Reliquienverehrung in Ehren, aber...

... tun Sie etwas gegen die Inbesitznahme Ihrer geistigen Energie seitens dumpfer Gegenstände! Nehmen Sie sich eine Stunde Zeit und besorgen Sie sich drei große Kisten. In die eine kommen Dinge, die nur mehr für den Müll gut sind. In die zweite Gegenstände, die Sie nicht mehr brauchen, die aber noch in Schuss sind und auf einem Flohmarkt für einen guten Zweck verkauft werden können. Die dritte Kiste soll solche Dinge enthalten, die Sie aufheben möchten, die aber am falschen Platz gelagert werden. Für diese Gegenstände suchen Sie einen sinnvolleren neuen Aufbewahrungsort. Großzügigkeit und Spontaneität sind hierfür das Gebot der Stunde. Wer sich nach zehn Sekunden nicht entschieden hat, ein Ding zu behalten oder wegzugeben, ist in einem halben Jahr noch nicht fertig. Wenn Ihr Bauch nicht sofort „Behalten“ schreit, kann der Gegenstand nicht so wichtig sein. Das Foto mit der Großmutter gehört definitiv zu den wirklich wichtigen Erinnerungsstücken. Die Sternzeichenbackform, die Sie das letzte Mal für den Geburtstag einer esoterisch angehauchten, ehemaligen Freundin benützt haben, sicher nicht. Die Küche ist generell ein Ort für Gerätschaften und Vorräte, die man gerade noch als Fetisch bezeichnen könnte, deren letzte Verwendung aber das Erinnerungsvermögen auf eine harte Probe stellt. Nehmen Sie sich zum Beispiel Ihre Gewürzsammlung vor. Wenn das getrocknete Basilikum während der Schwangerschaft mit Ihrer mittlerweile dreizehnjährigen Tochter gute Dienste geleistet hat, haben sich die ätherischen Öle mit Sicherheit bereits in den wohlverdienten Ruhestand verflüchtigt.

Inventur der Interessen

Viele Dinge erinnern uns an Vorsätze, die wir nicht einhalten, etwa die originalverpackten Hanteln, der dicke Wälzer, die Hose, die im Ausverkauf so billig war und für die wir abnehmen wollen. All diese Dinge spicken uns mit schlechtem Gewissen. Jedes Mal, wenn wir sie sehen, wird uns unser Scheitern bewusst. Quälen wir uns nicht an den Dingen entlang. Lassen wir das schlechte Gewissen nicht in den Katakomben unserer Seele brodeln, sondern fördern wir es ans Tageslicht und lassen es los, indem wir diese Dinge einfach weggeben.
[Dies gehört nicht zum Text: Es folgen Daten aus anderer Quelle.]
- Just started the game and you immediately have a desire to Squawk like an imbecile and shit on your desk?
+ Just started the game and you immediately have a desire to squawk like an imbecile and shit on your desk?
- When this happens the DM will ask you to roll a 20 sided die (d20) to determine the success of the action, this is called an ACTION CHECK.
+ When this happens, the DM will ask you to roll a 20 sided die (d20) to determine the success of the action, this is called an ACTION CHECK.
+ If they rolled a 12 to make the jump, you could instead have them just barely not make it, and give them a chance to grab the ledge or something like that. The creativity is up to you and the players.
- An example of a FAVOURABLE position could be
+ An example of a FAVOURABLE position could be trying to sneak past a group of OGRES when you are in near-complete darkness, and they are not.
Hobbys und Interessen ändern sich genauso wie Bekanntschaften. Unser Telefonbuch soll ebenso wie unsere Spielesammlung und unser Heimwerkerkoffer erfahren, wie wohltuend partielle Leere sein kann.
Indem wir äußerlich aufräumen, füllen wir auch unsere Seele anstatt mit dem Ballast des vorgegaukelten Brauchtums mit Energie und dem Blick für das Wesentliche.